Agent Skill · NVIDIA NIM

nemo-data-designer-plugin

Use when the user wants to create a dataset, generate synthetic data, or build a data generation pipeline.

View SKILL.md on GitHub → Source repository Provider profile

Provider: NVIDIA NIM Path in repo: skills/nemo-data-designer-plugin/SKILL.md

Skill body

Before You Start

Do not explore the workspace first. The workflow’s Learn step gives you everything you need.

Goal

Build a synthetic dataset using the Data Designer library that matches this description:

$ARGUMENTS

Workflow

Use Autopilot mode if the user implies they don’t want to answer questions — e.g., they say something like “be opinionated”, “you decide”, “make reasonable assumptions”, “just build it”, “surprise me”, etc. Otherwise, use Interactive mode (default).

Read only the workflow file that matches the selected mode, then follow it:

Interactive → read workflows/interactive.md
Autopilot → read workflows/autopilot.md

Rules

Keep all columns in the output by default.

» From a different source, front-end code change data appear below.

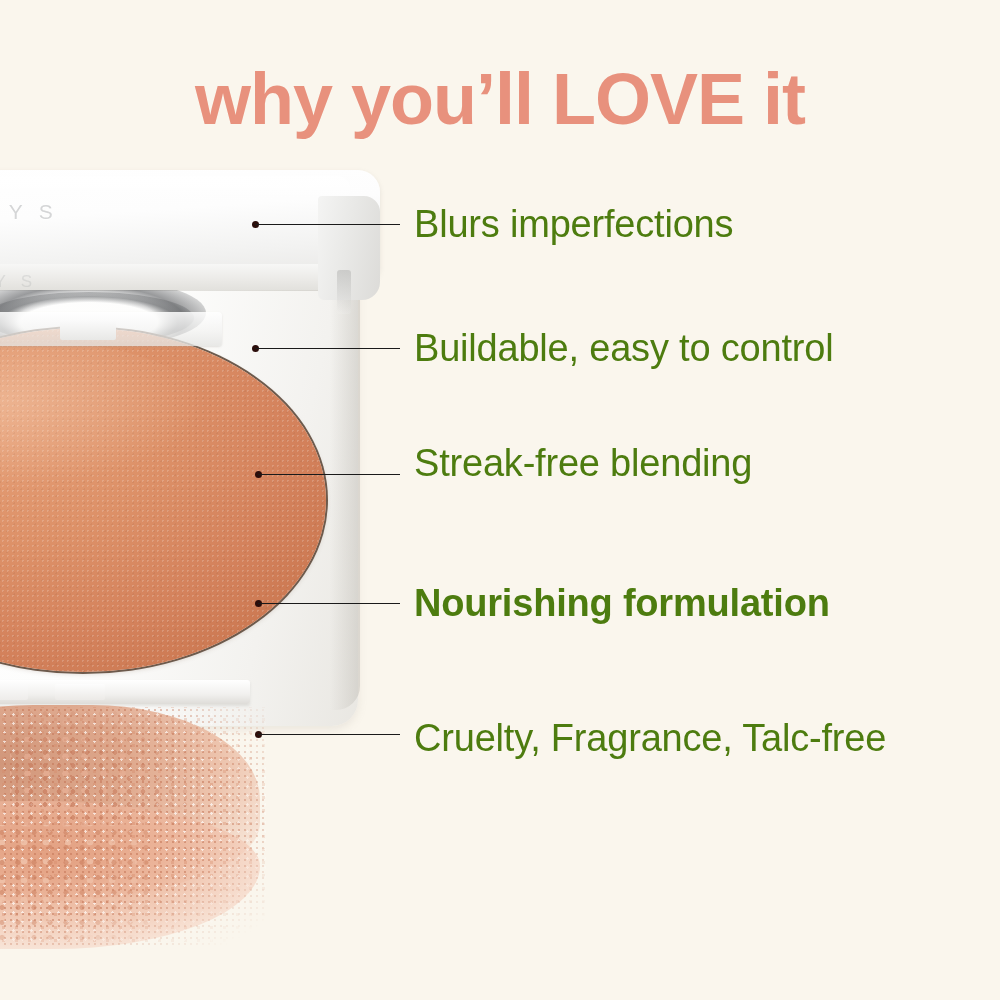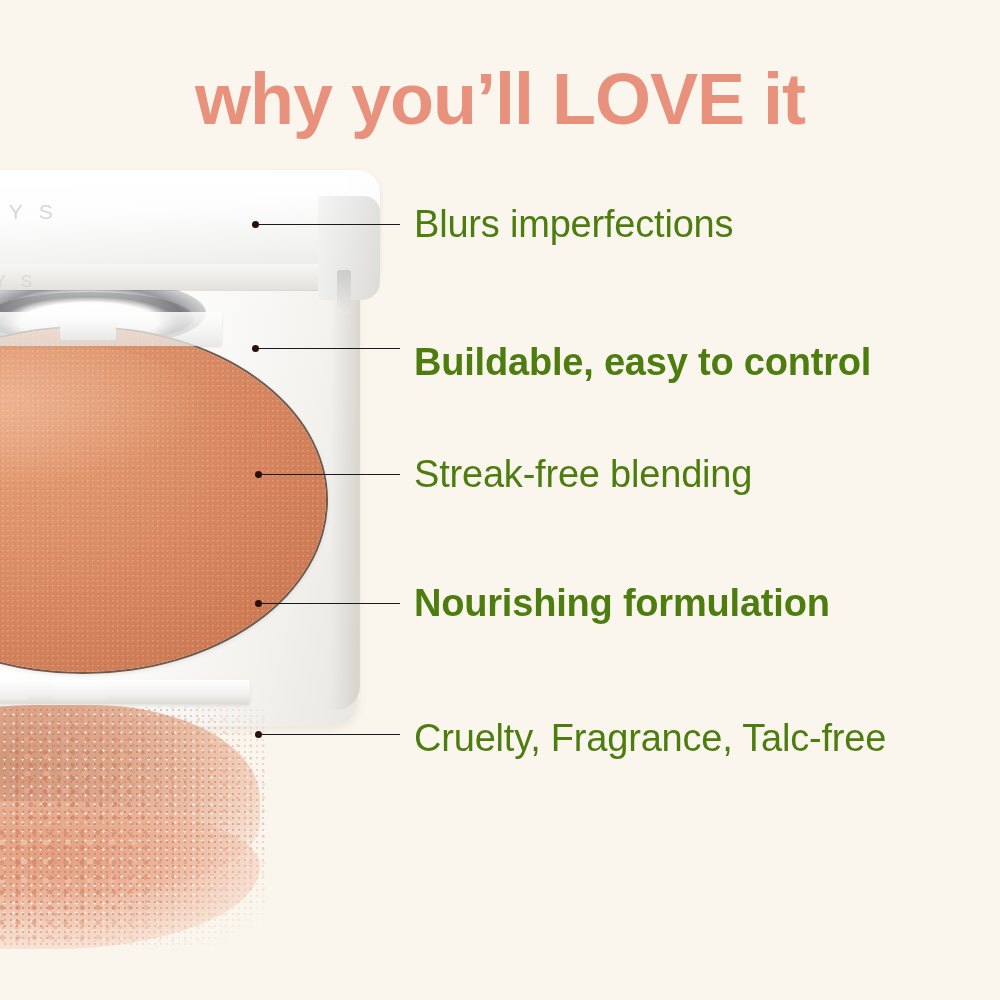--- a/index.html
+++ b/index.html
@@ -409,7 +409,7 @@
       <div class="callout">
         <div class="leader-dot" style="left: 252px; top: 348px;"></div>
         <div class="leader" style="left: 255px; top: 348px; width: 145px;"></div>
-        <div class="callout-label" style="top: 343px; font-weight: bold;">Buildable, easy to control</div>
+        <div class="callout-label" style="top: 329px;">Buildable, easy to control</div>
       </div>
       <div class="callout">
         <div class="leader-dot" style="left: 255px; top: 474px;"></div>

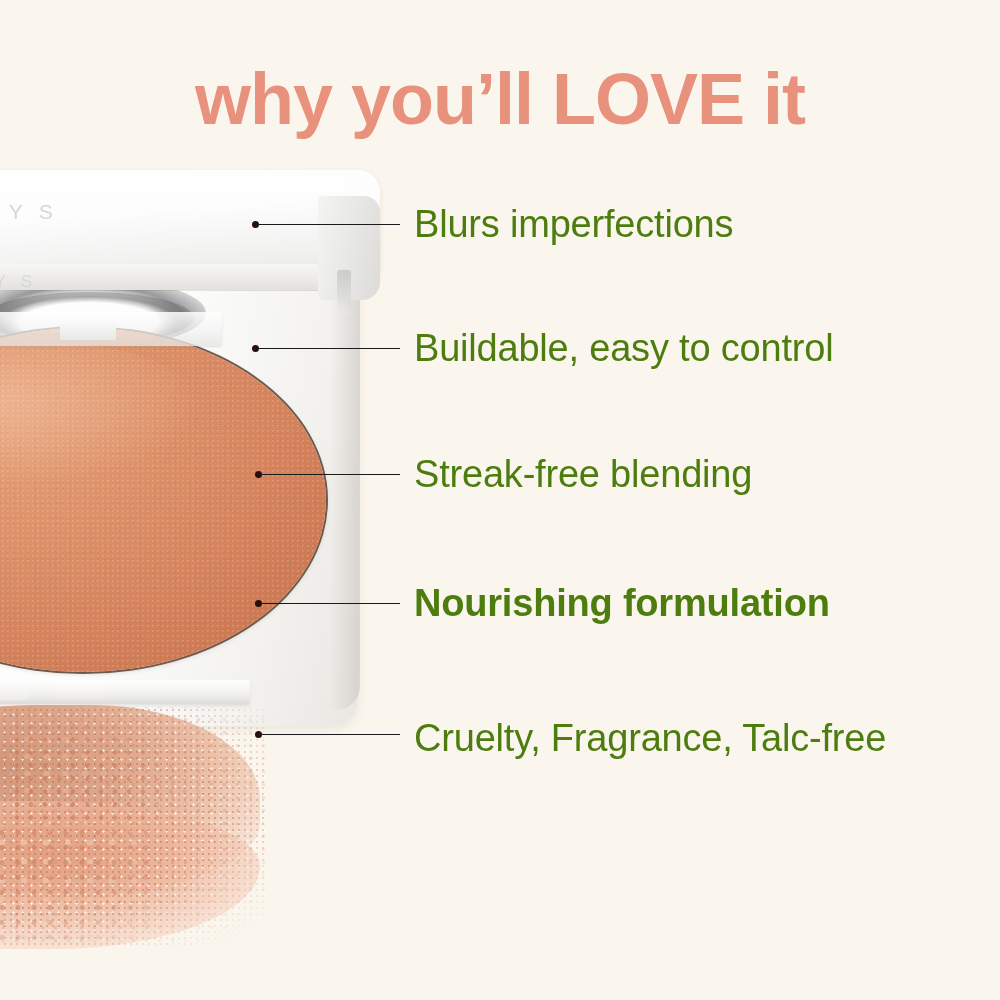--- a/index.html
+++ b/index.html
@@ -414,7 +414,7 @@
       <div class="callout">
         <div class="leader-dot" style="left: 255px; top: 474px;"></div>
         <div class="leader" style="left: 258px; top: 474px; width: 142px;"></div>
-        <div class="callout-label" style="top: 455px;">Streak-free blending</div>
+        <div class="callout-label" style="top: 444px;">Streak-free blending</div>
       </div>
       <div class="callout">
         <div class="leader-dot" style="left: 255px; top: 603px;"></div>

The only exceptions for dropping a column are: (1) the user explicitly asks, or (2) it is a helper column that exists solely to derive other columns (e.g., a sampled person object used to extract name, city, etc.). When in doubt, keep the column.
Do not suggest or ask about seed datasets. Only use one when the user explicitly provides seed data or asks to build from existing records. When using a seed, read references/seed-datasets.md.
When the dataset requires person data (names, demographics, addresses), read references/person-sampling.md.
If a dataset script that matches the dataset description already exists, ask the user whether to edit it or create a new one.
For commands and context specific to this NeMo Platform plugin (e.g., sourcing model configs from IGW providers or in-script ModelConfigs, installing or publishing Nemotron Personas locales, platform-side resource pointers), read references/nemo-platform-plugin-additions.md.

Usage Tips and Common Pitfalls

Sampler and validation columns need both a type and params. E.g., sampler_type="category" with params=dd.CategorySamplerParams(...).
Jinja2 templates in prompt, system_prompt, and expr fields: reference columns with {{ column_name }}, nested fields with {{ column_name.field }}.
**SamplerColumnConfig:** Takes params, not sampler_params.
LLM judge score access: LLMJudgeColumnConfig produces a nested dict where each score name maps to {reasoning: str, score: int}. To get the numeric score, use the .score attribute. For example, for a judge column named quality with a score named correctness, use {{ quality.correctness.score }}. Using {{ quality.correctness }} returns the full dict, not the numeric score.

Troubleshooting

**nemo data-designer CLI not found:** Tell the user that nemo data-designer is not installed in this environment (requires Python >= 3.11). Ask if they would like you to create a virtual environment and install it, or if they prefer to do it themselves. Do not install anything without the user’s permission.
Network errors during preview: A sandbox environment may be blocking outbound requests. Ask the user for permission to retry the command with the sandbox disabled. Only as a last resort, if retrying outside the sandbox also fails, tell the user to run the command themselves.

Output Template

Write a Python file to the current directory with a load_config_builder() function returning a DataDesignerConfigBuilder. Name the file descriptively (e.g., customer_reviews.py). Use PEP 723 inline metadata for dependencies.

# /// script
# dependencies = [
#   "data-designer", # always required
#   "pydantic", # only if this script imports from pydantic
#   # add additional dependencies here
# ]
# ///
import data_designer.config as dd
from pydantic import BaseModel, Field


# Use Pydantic models when the output needs to conform to a specific schema
class MyStructuredOutput(BaseModel):
    field_one: str = Field(description="...")
    field_two: int = Field(description="...")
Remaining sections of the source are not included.